Data provided:
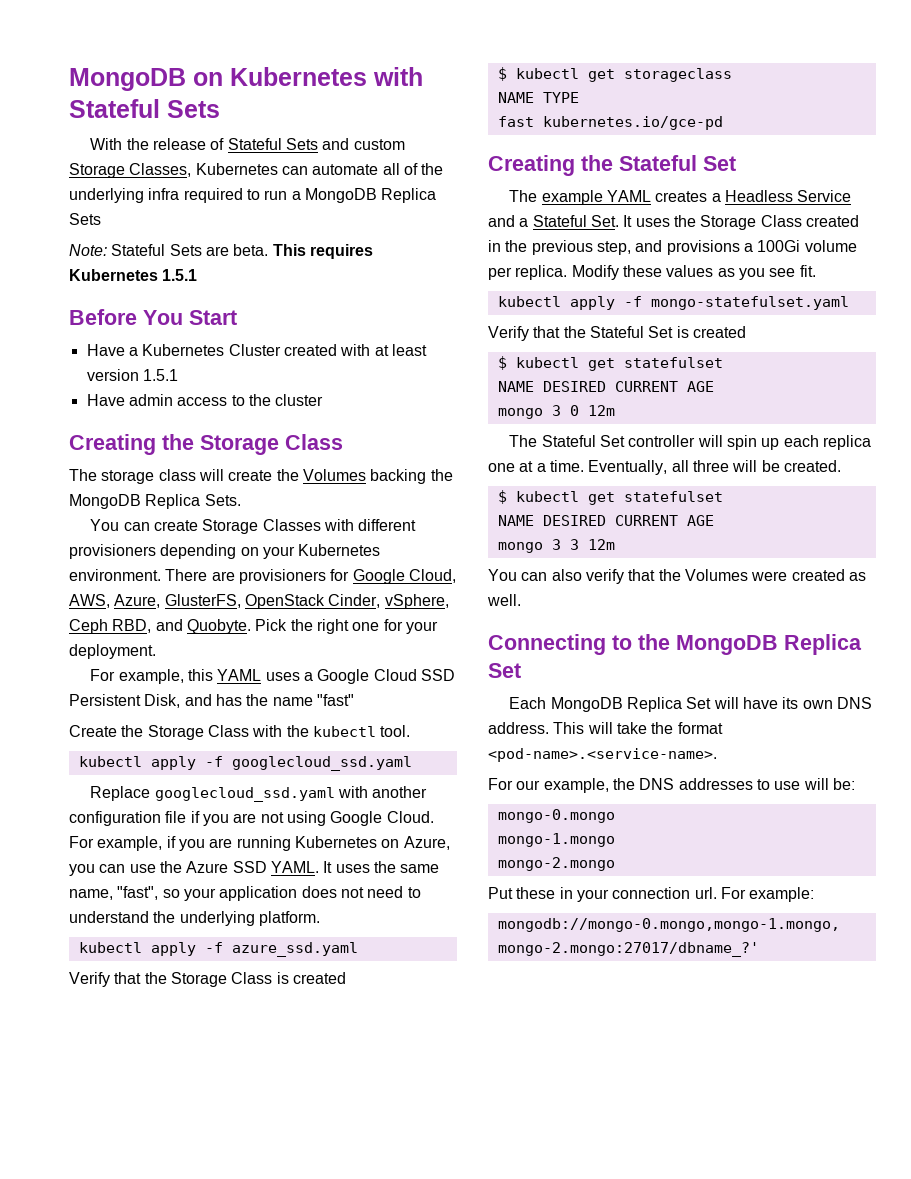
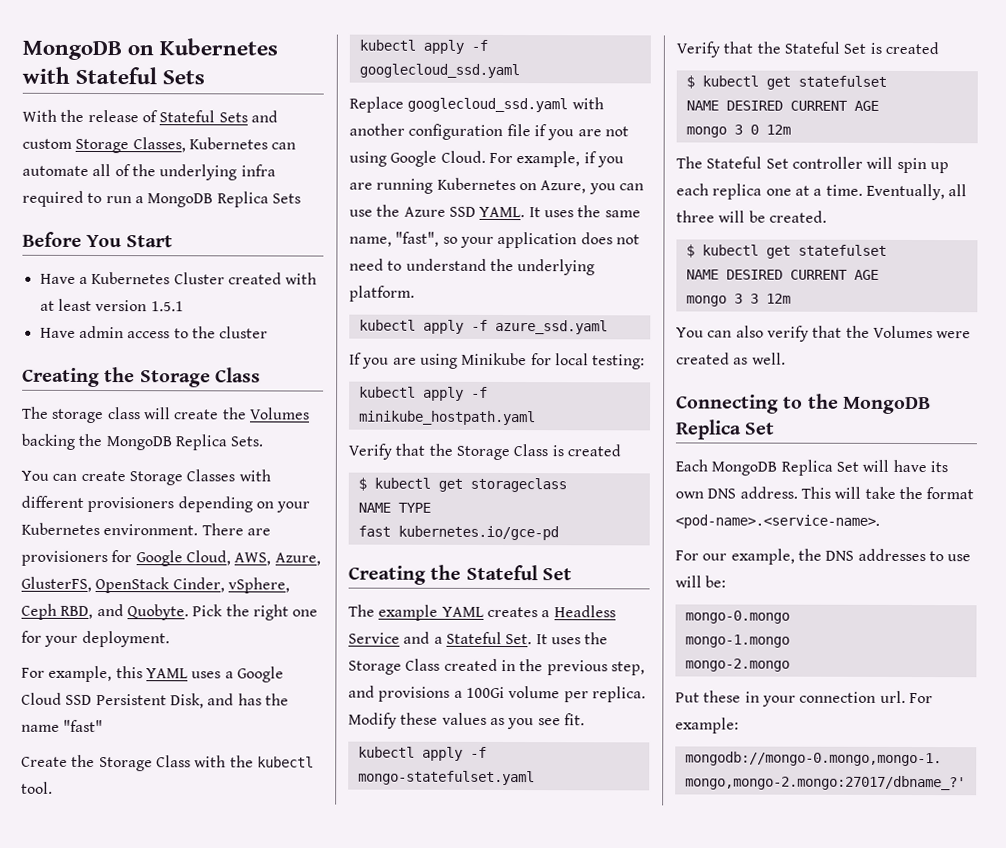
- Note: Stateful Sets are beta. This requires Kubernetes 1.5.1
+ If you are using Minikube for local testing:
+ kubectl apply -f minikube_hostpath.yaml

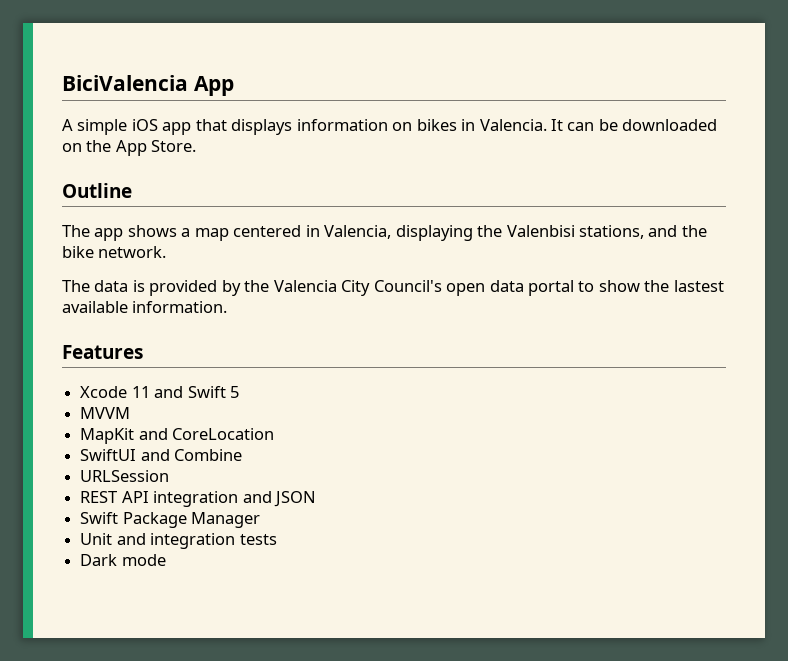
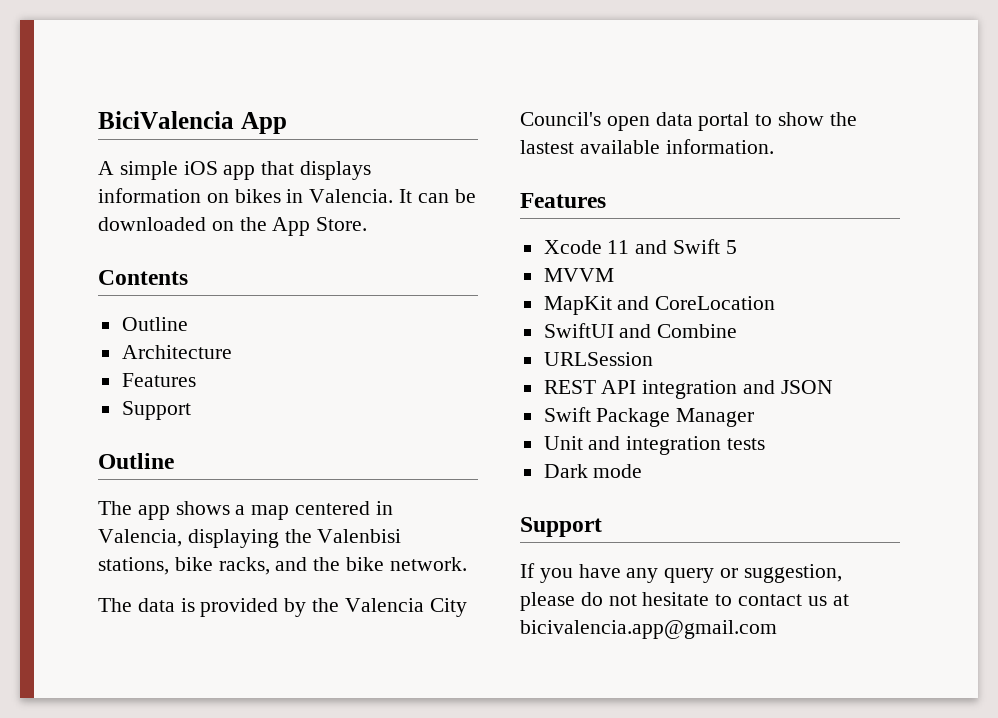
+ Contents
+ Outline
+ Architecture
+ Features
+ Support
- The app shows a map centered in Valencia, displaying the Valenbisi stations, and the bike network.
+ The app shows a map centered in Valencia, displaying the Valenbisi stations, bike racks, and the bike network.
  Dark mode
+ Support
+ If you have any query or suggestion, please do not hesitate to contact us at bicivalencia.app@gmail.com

...

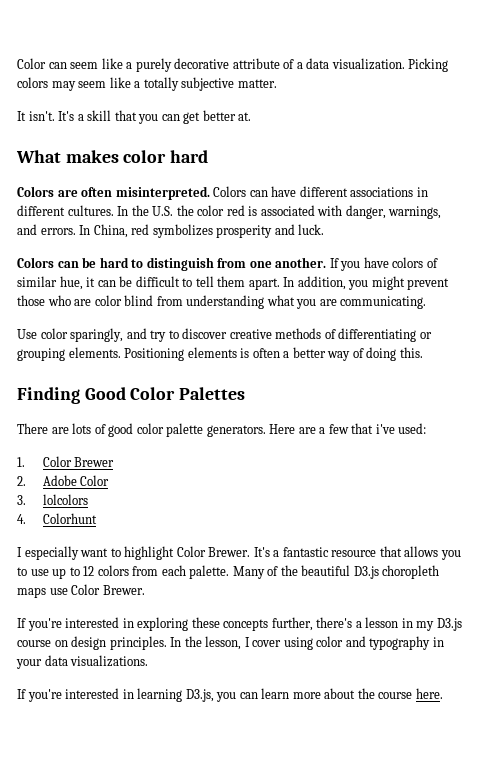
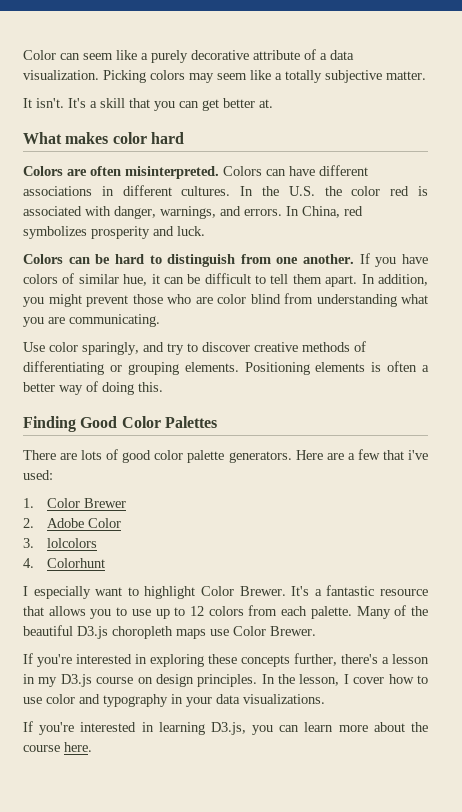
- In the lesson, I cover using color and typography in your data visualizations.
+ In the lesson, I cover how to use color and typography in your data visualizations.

Prompt:
Nothing but the lines from the one with "you are using" to the one with "us at bicivalencia.app@gmail.com" above, both included, should be transcribed, exactly and without pictures.

Written answer:
+ If you are using Minikube for local testing:
+ kubectl apply -f minikube_hostpath.yaml

+ Contents
+ Outline
+ Architecture
+ Features
+ Support
- The app shows a map centered in Valencia, displaying the Valenbisi stations, and the bike network.
+ The app shows a map centered in Valencia, displaying the Valenbisi stations, bike racks, and the bike network.
  Dark mode
+ Support
+ If you have any query or suggestion, please do not hesitate to contact us at bicivalencia.app@gmail.com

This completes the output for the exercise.